Malware lets criminals access your phone to disrupt its operations or to change or steal data. Malware can be difficult to detect, as it generally doesn’t appear in the list of installed programs.
How to protect yourself
- Beware of email, text or Facebook messages containing shortened links or other attachments.
- Select apps that let you opt out of information sharing.
- Before downloading an app, do some research and see if it has been reviewed by a reputable source. Avoid the latest trend until it has been out long enough to earn the trust of reputable reviewers.

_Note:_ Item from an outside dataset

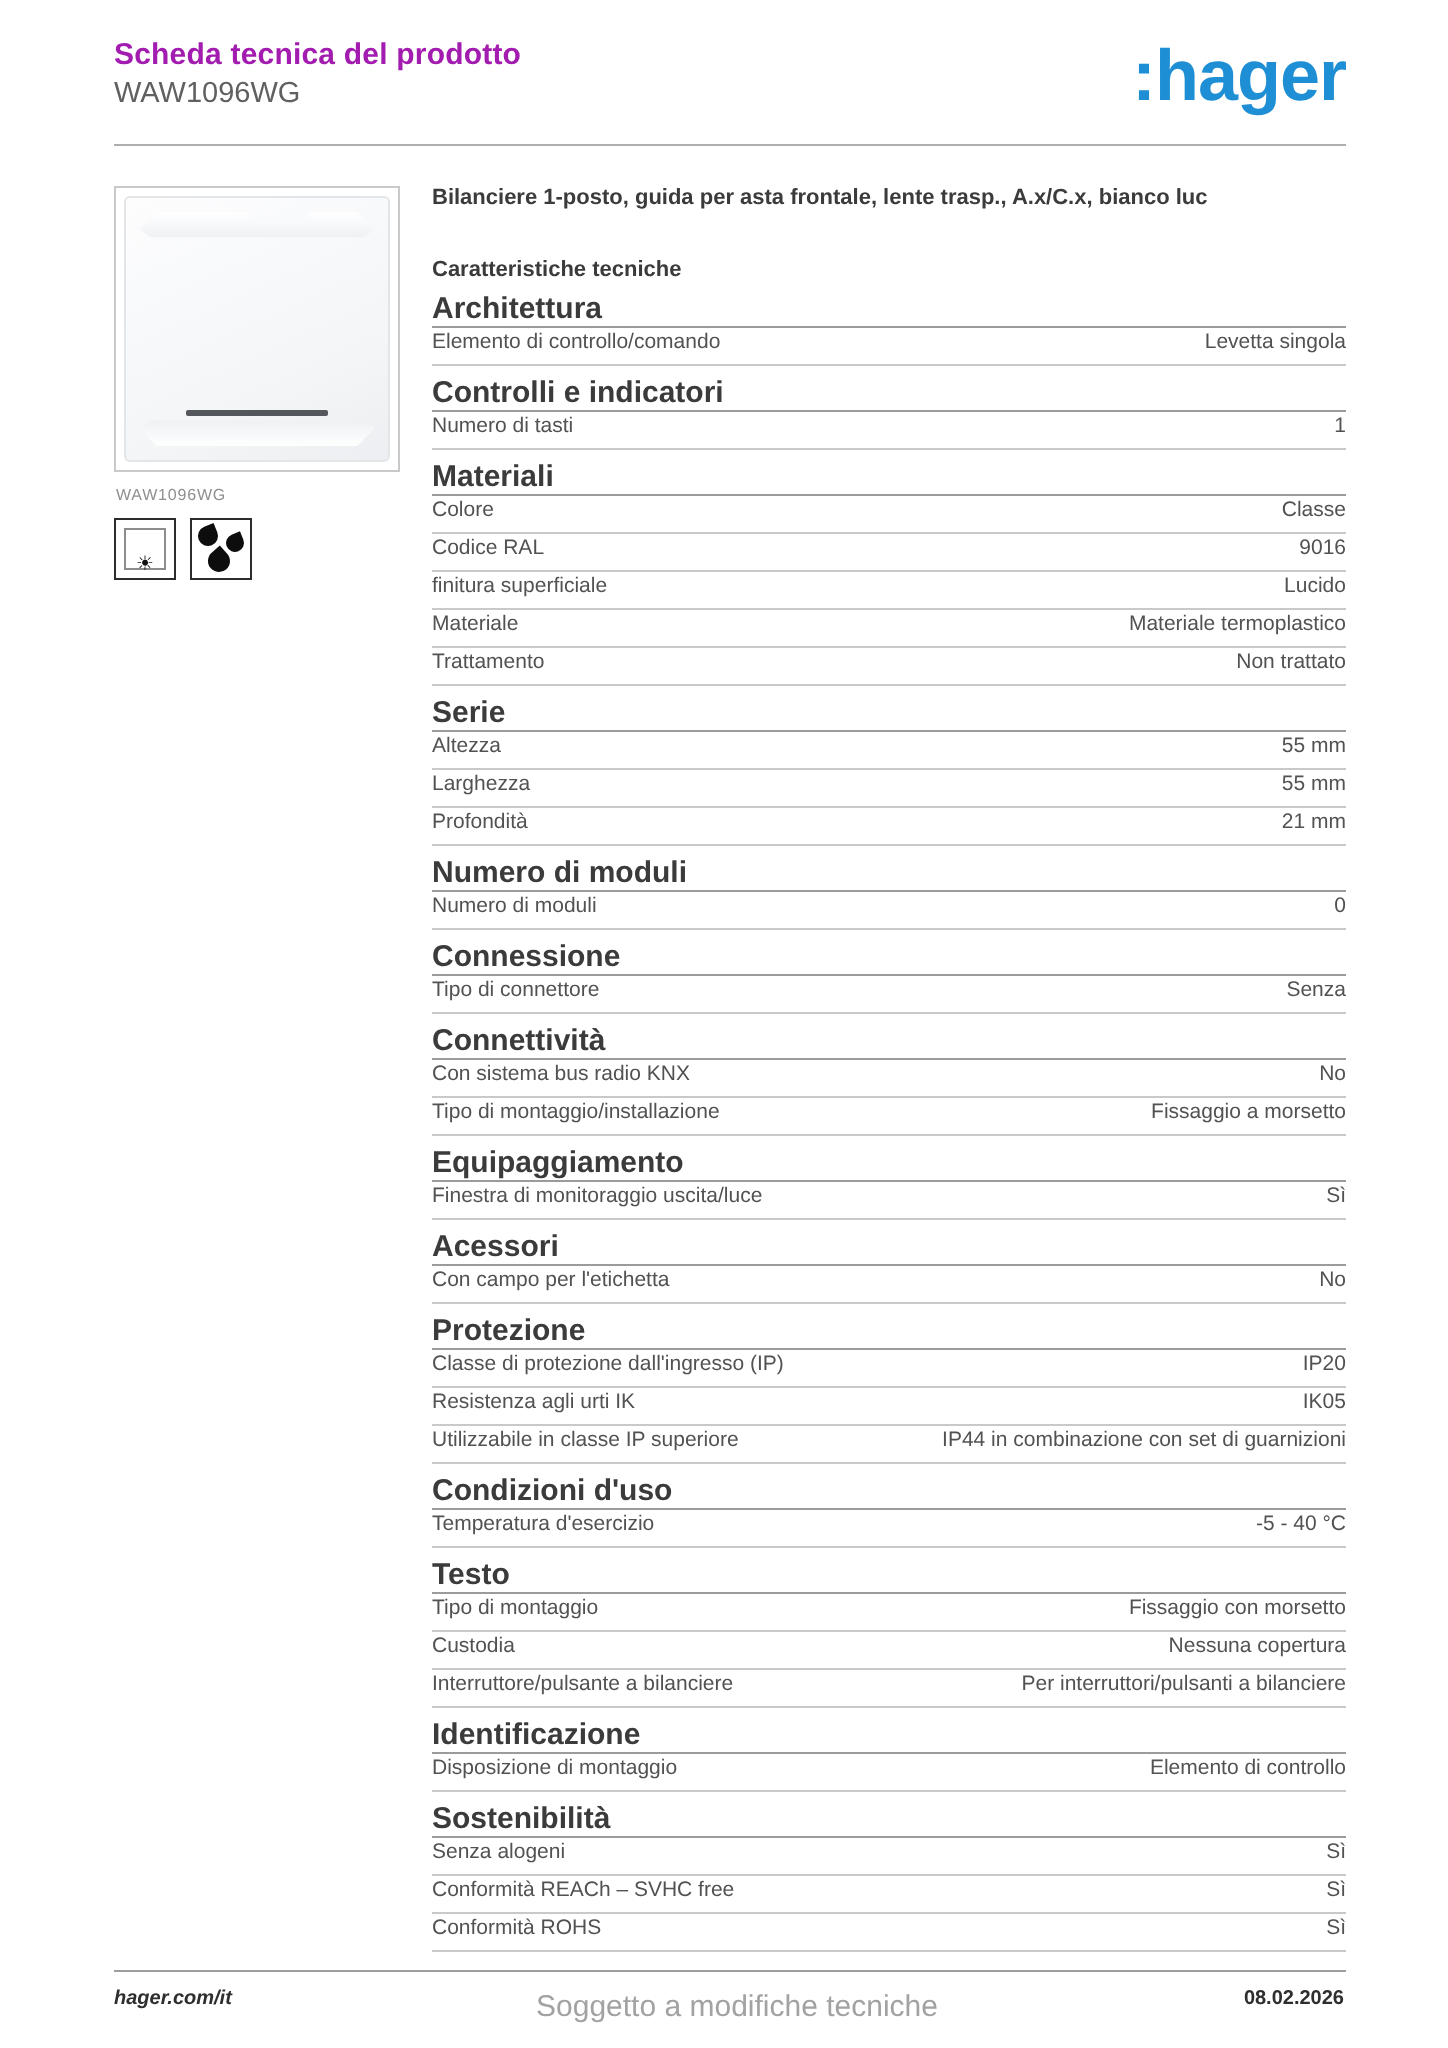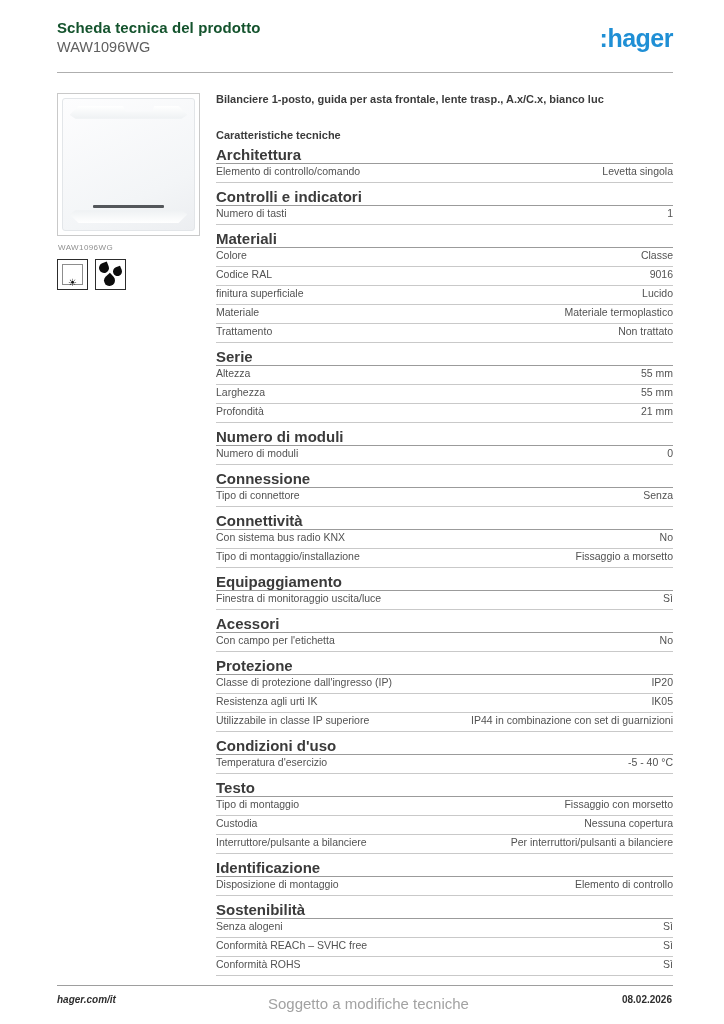"Scheda tecnica del prodotto" .doc-title { color: #14532d -> #a21caf }
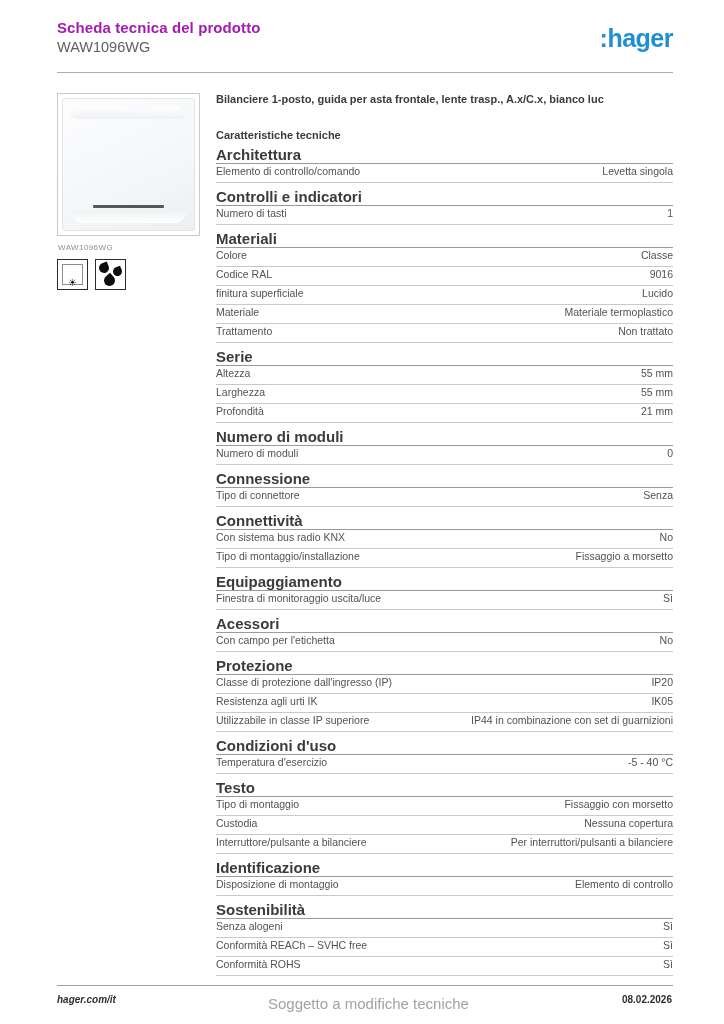":hager" .logo { font-size: 25px -> 36px }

- Be aware that your phone will be more susceptible to malware if you jailbreak it (i.e., modify or override its operating system to remove restrictions).
How to report it
If you have been a victim of identity theft, you can visit the Canadian Anti-Fraud Centre or call them at 1 888 495-8501
Missed call/One ring scam
The missed call scam or one ring scam is a type of fraud where scammers call your phone and hang up quickly. Your phone registers a missed call from a number you don’t recognize. If you call the number to find out who called you, you may end up paying a premium rate for the call without warning. The same can be done using text messaging.
How to protect yourself
- Never reply to missed calls or text messages from numbers you do not recognize.
- Don’t call or send text messages to phone numbers beginning with 1 900 unless you are aware of the cost involved.
- Read the terms and conditions of all offers very carefully. Services offering free or very cheap products often have hidden costs.